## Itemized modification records
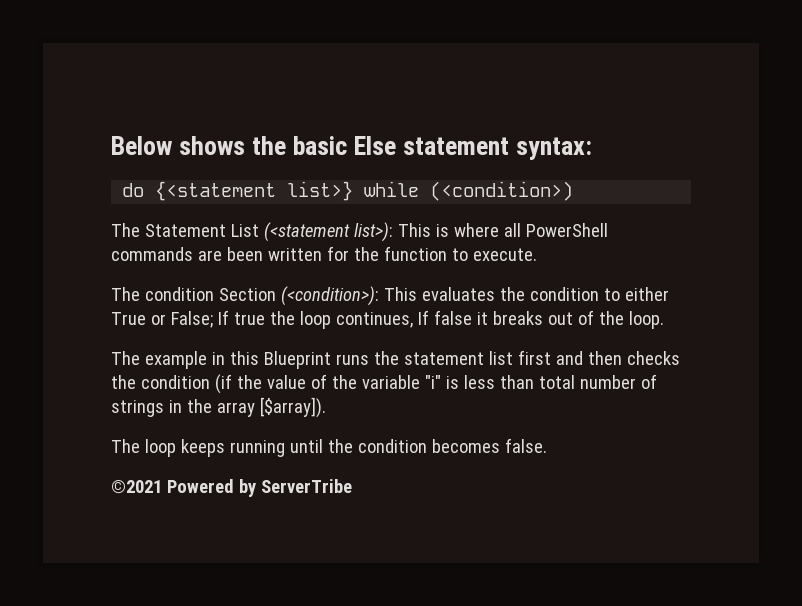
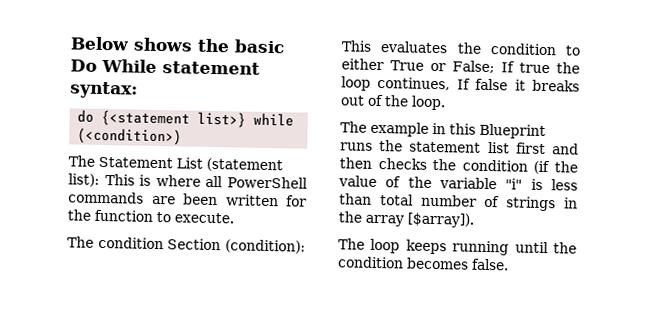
[354,136,397,155] Else -> [70,58,157,73] Do While
[263,222,393,242] (<statement list>): -> [206,157,283,173] [68,173,100,187] (statement list):
[280,286,379,306] (<condition>): -> [225,239,306,254] (condition):
[111,479,352,497] // ©2021 Powered by ServerTribe -> (509, 264) none

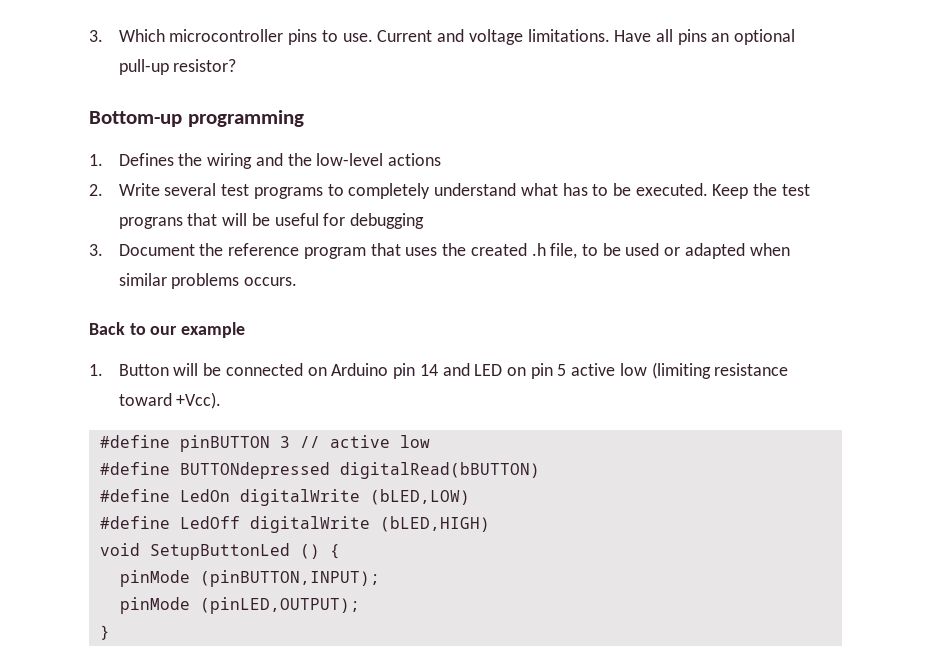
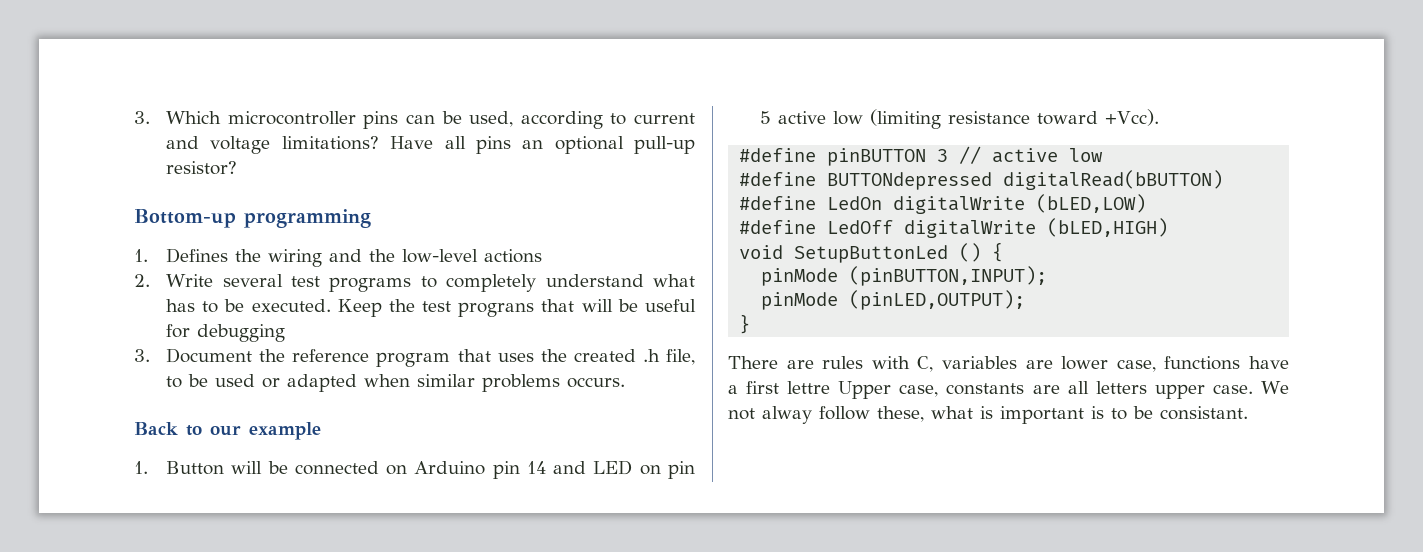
[321,30,433,42] to use. Current -> [405,111,695,129] can be used, according to current
[527,29,610,42] limitations. -> [281,136,379,150] limitations?
(110, 632) none -> [728,356,1289,372] [728,381,1290,399] [728,406,1248,424] // There are rules with C, variables are lower case, functions have a first lettre Upper case, constants are all letters upper case. We not alway follow these, what is important is to be consistant.

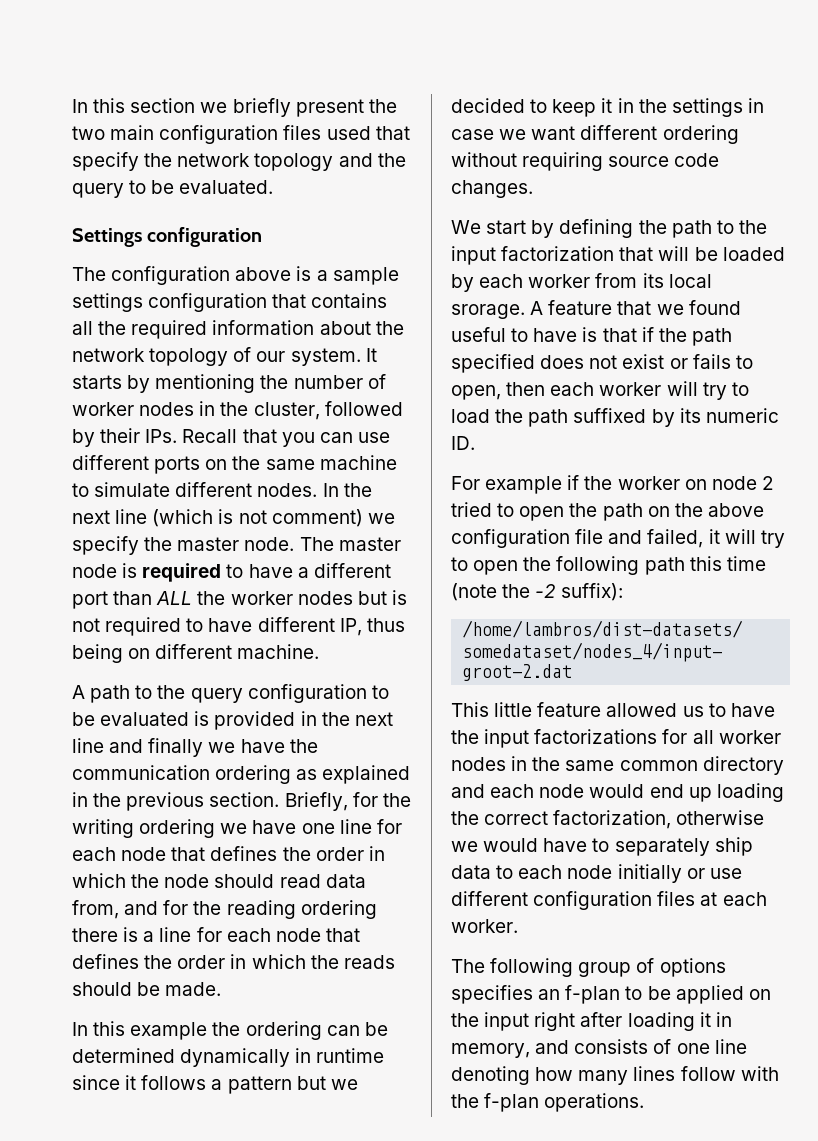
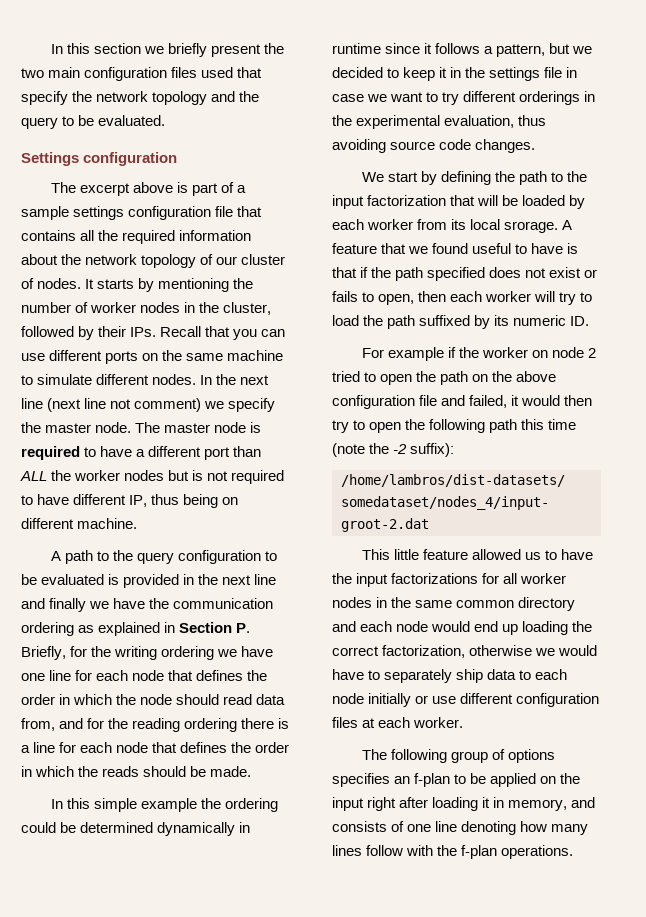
[111,266,231,285] configuration -> [79,183,130,196] excerpt
(312, 273) none -> [192,182,235,196] part of
(268, 302) none -> [215,206,234,217] file
[290,348,361,366] system. -> [241,254,286,265] [21,278,82,289] cluster of nodes.
[152,509,234,527] (which is -> [47,398,107,412] (next line
[93,792,280,811] the previous section. -> [179,622,251,633] Section P.
(126, 1028) none -> [93,798,137,812] simple
[326,1025,360,1036] can -> [21,822,56,833] could
[227,1076,292,1094] pattern -> [496,44,546,57] pattern,
(743, 107) none -> [544,67,563,78] file
[580,125,739,144] [451,152,604,171] different ordering without requiring -> [426,91,596,105] [332,115,547,129] [332,139,386,153] to try different orderings in the experimental evaluation, thus avoiding
[724,529,756,544] will -> [521,395,593,406] would then

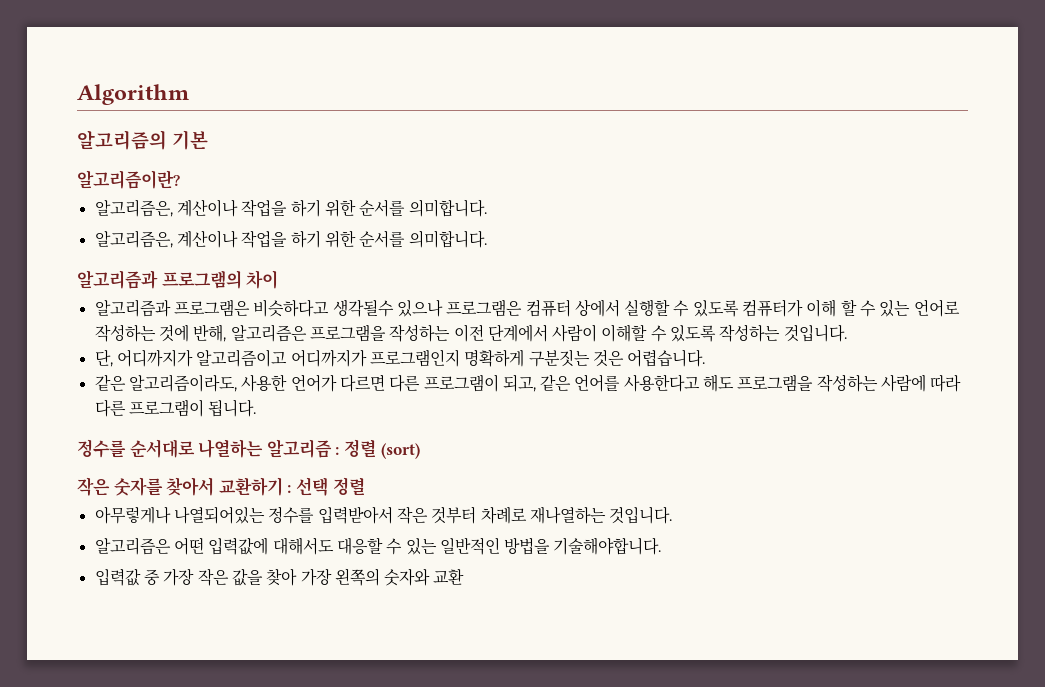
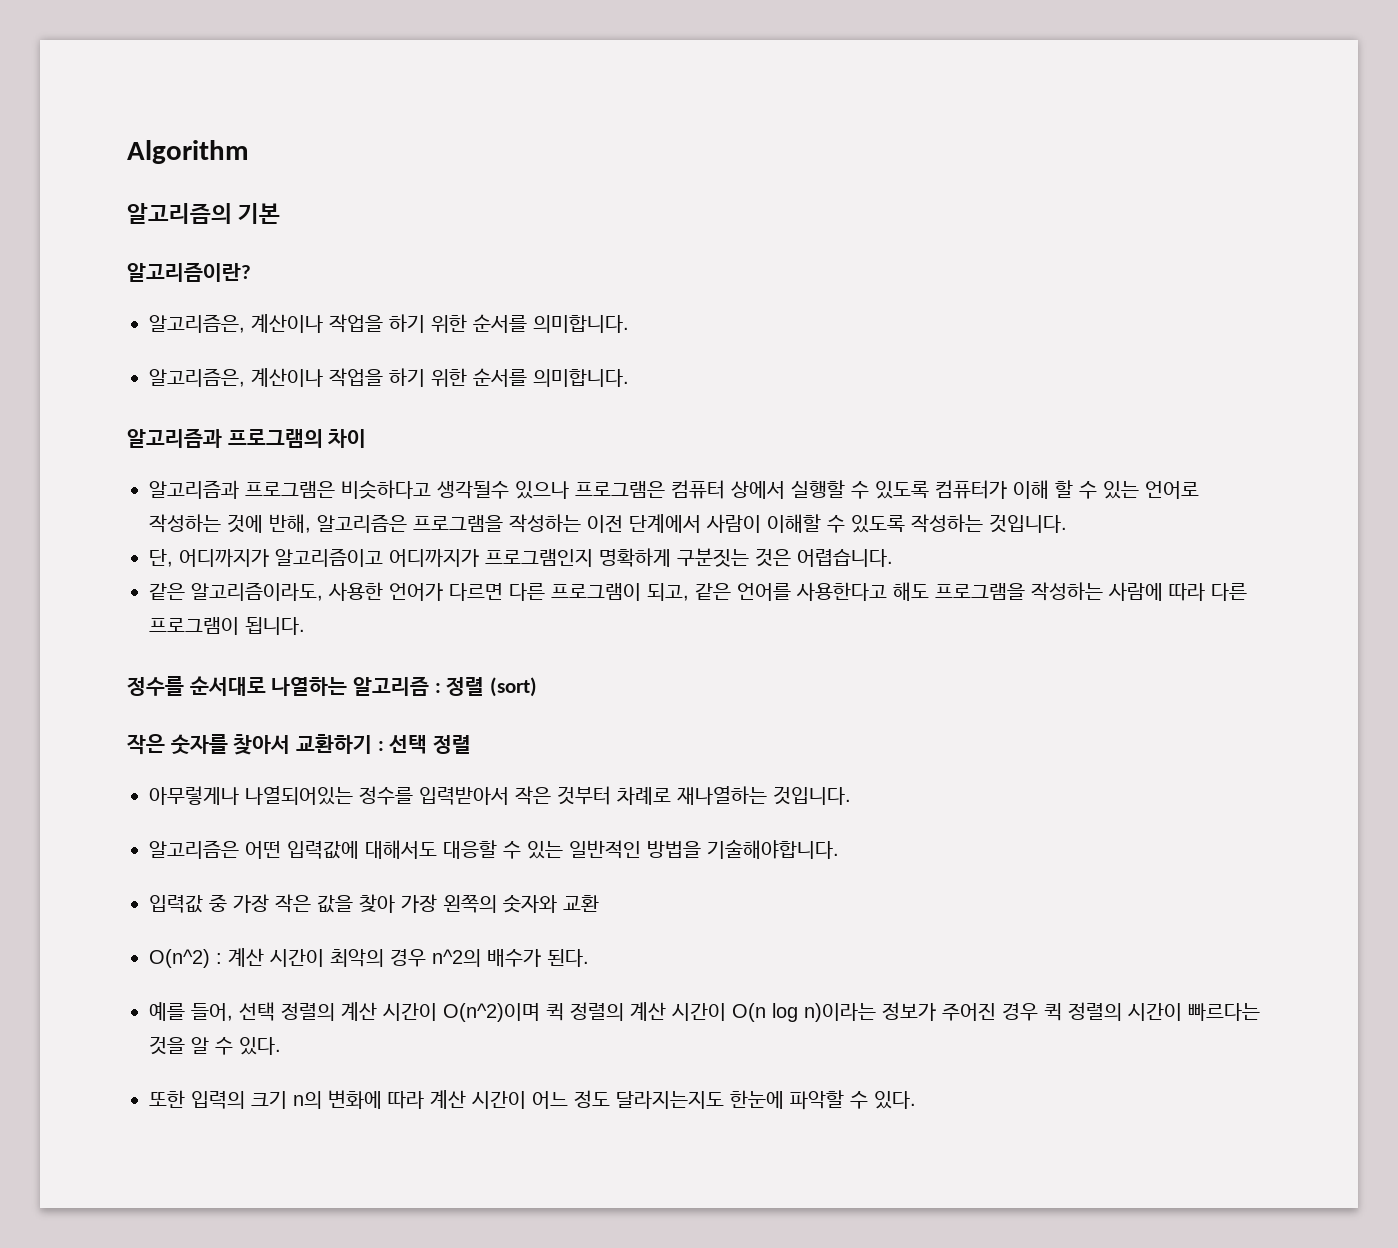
(465, 577) none -> [149,948,589,968] [149,1002,1260,1022] [149,1036,281,1055] [149,1090,916,1110] // O(n^2) : 계산 시간이 최악의 경우 n^2의 배수가 된다. // 예를 들어, 선택 정렬의 계산 시간이 O(n^2)이며 퀵 정렬의 계산 시간이 O(n log n)이라는 정보가 주어진 경우 퀵 정렬의 시간이 빠르다는 것을 알 수 있다. // 또한 입력의 크기 n의 변화에 따라 계산 시간이 어느 정도 달라지는지도 한눈에 파악할 수 있다.

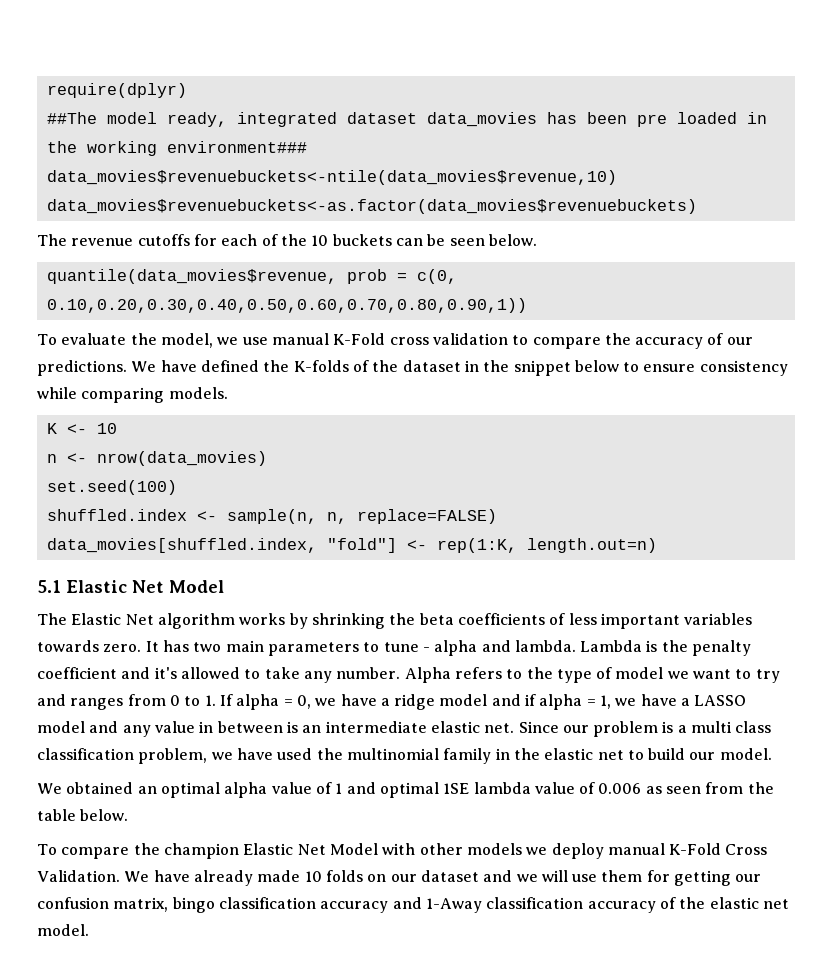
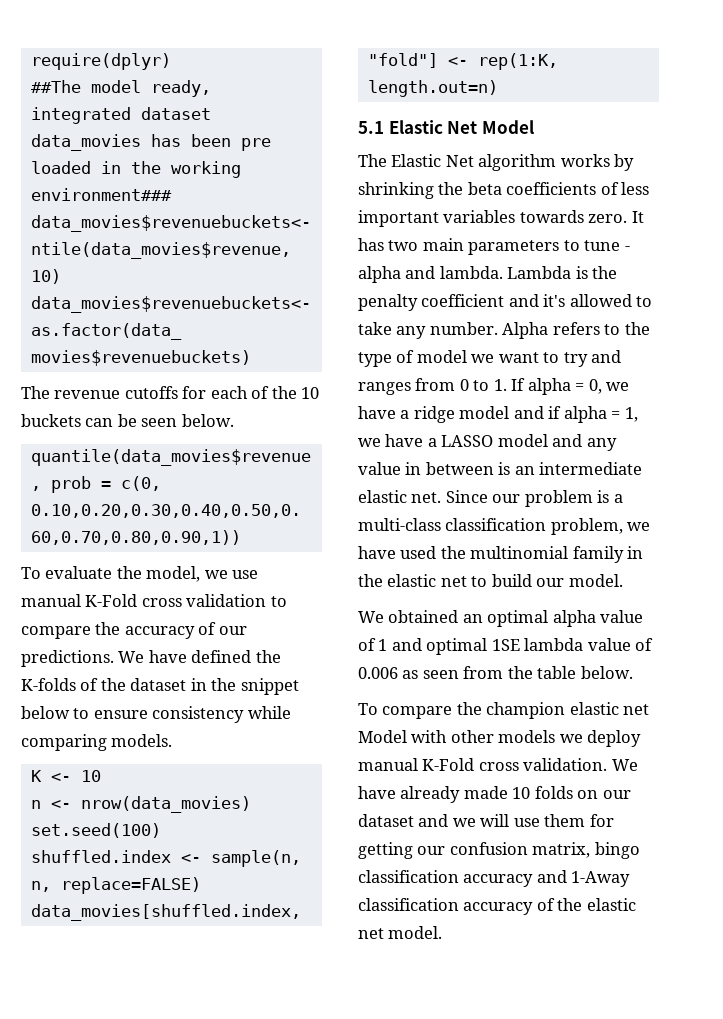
[691,721,772,733] multi class -> [358,518,441,531] multi-class
[243,843,326,855] Elastic Net -> [569,702,650,715] elastic net
[725,844,768,855] [37,870,120,882] Cross Validation. -> [478,758,608,771] cross validation.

## What the exercise asks
With the pictures left out, output all the entries exactly.

## Result of the task
[354,136,397,155] Else -> [70,58,157,73] Do While
[263,222,393,242] (<statement list>): -> [206,157,283,173] [68,173,100,187] (statement list):
[280,286,379,306] (<condition>): -> [225,239,306,254] (condition):
[111,479,352,497] // ©2021 Powered by ServerTribe -> (509, 264) none

[321,30,433,42] to use. Current -> [405,111,695,129] can be used, according to current
[527,29,610,42] limitations. -> [281,136,379,150] limitations?
(110, 632) none -> [728,356,1289,372] [728,381,1290,399] [728,406,1248,424] // There are rules with C, variables are lower case, functions have a first lettre Upper case, constants are all letters upper case. We not alway follow these, what is important is to be consistant.

[111,266,231,285] configuration -> [79,183,130,196] excerpt
(312, 273) none -> [192,182,235,196] part of
(268, 302) none -> [215,206,234,217] file
[290,348,361,366] system. -> [241,254,286,265] [21,278,82,289] cluster of nodes.
[152,509,234,527] (which is -> [47,398,107,412] (next line
[93,792,280,811] the previous section. -> [179,622,251,633] Section P.
(126, 1028) none -> [93,798,137,812] simple
[326,1025,360,1036] can -> [21,822,56,833] could
[227,1076,292,1094] pattern -> [496,44,546,57] pattern,
(743, 107) none -> [544,67,563,78] file
[580,125,739,144] [451,152,604,171] different ordering without requiring -> [426,91,596,105] [332,115,547,129] [332,139,386,153] to try different orderings in the experimental evaluation, thus avoiding
[724,529,756,544] will -> [521,395,593,406] would then

(465, 577) none -> [149,948,589,968] [149,1002,1260,1022] [149,1036,281,1055] [149,1090,916,1110] // O(n^2) : 계산 시간이 최악의 경우 n^2의 배수가 된다. // 예를 들어, 선택 정렬의 계산 시간이 O(n^2)이며 퀵 정렬의 계산 시간이 O(n log n)이라는 정보가 주어진 경우 퀵 정렬의 시간이 빠르다는 것을 알 수 있다. // 또한 입력의 크기 n의 변화에 따라 계산 시간이 어느 정도 달라지는지도 한눈에 파악할 수 있다.

[691,721,772,733] multi class -> [358,518,441,531] multi-class
[243,843,326,855] Elastic Net -> [569,702,650,715] elastic net
[725,844,768,855] [37,870,120,882] Cross Validation. -> [478,758,608,771] cross validation.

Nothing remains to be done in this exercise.